Structural and Antigenic Relationships Between Avian Immunoglobulins

Abstract

Hydrolysis with papain of chicken IgG (C-IgG), pheasant IgG (P-IgG) and quail IgG (Q-IgG) produced fragments with sedimentation coefficients of 3.5S. Approximately 40% to 50% of the IgG was converted to dialyzable peptides. Digestion of C-IgG pseudoglobulin preparations with 1% pepsin at pH 4.5 for 18 hr, in the absence of a reducing agent, produced Fab′ (3.4S) fragments. Digestion of C-IgG with pepsin at pH 5.0 produced a small amount of 5.4S fragments, Fab′ and undigested IgG. Chicken pseudoglobulin and euglobulin IgG appeared to have different susceptibilities to digestion with pepsin.
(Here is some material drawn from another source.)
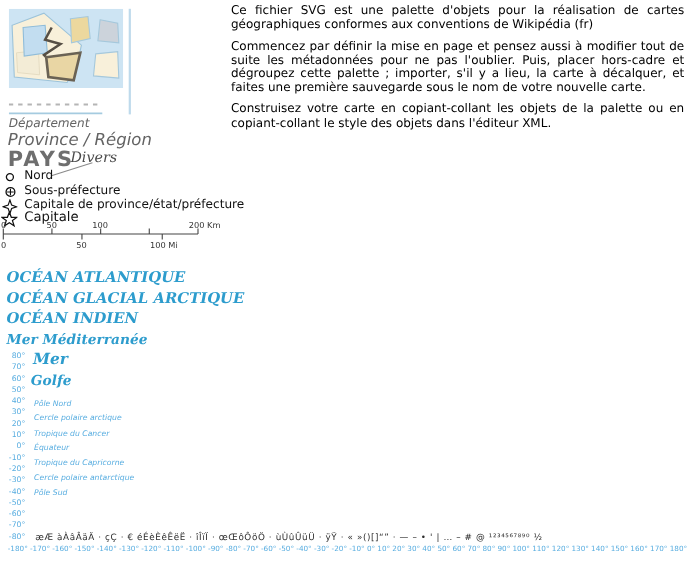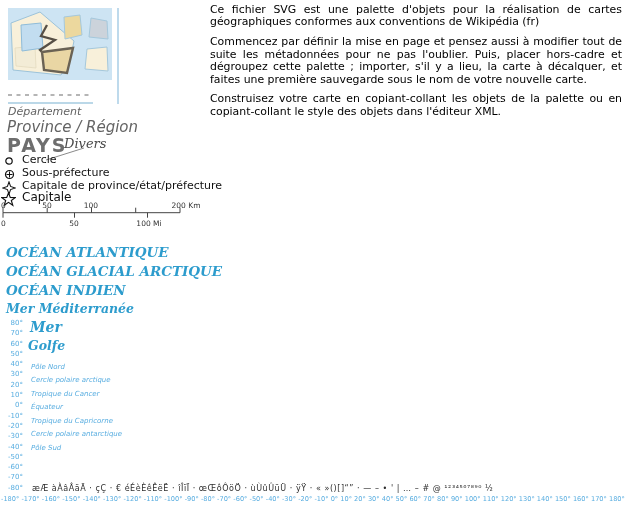"Cercle" div.marker-row { text: Cercle -> Nord }
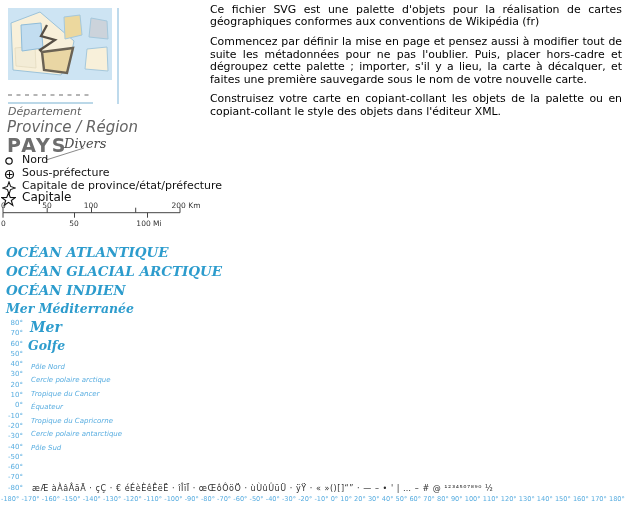"-180°" #lon-row { left: 1px -> 7px }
Digestion of P-IgG with 1% pepsin, at pH 4.5, resulted in 5.4S fragments and undigested IgG, whereas digestion with 2% pepsin yielded mainly 5.4S and a small amount of Fab′. The F(ab')₂ fragment contained no Fc determinants, but compared to papain-produced Fab it had additional antigenic determinants. Digestion of Q-IgG with 1% pepsin, pH 4.5, produced about 60% Fab′ and 40% 5.4S fragments. With respect to the kinds of fragments formed, Q-IgG was intermediate between C-IgG and P-IgG. Large amounts of dialyzable peptides were formed from the three immunoglobulins by peptic digestion.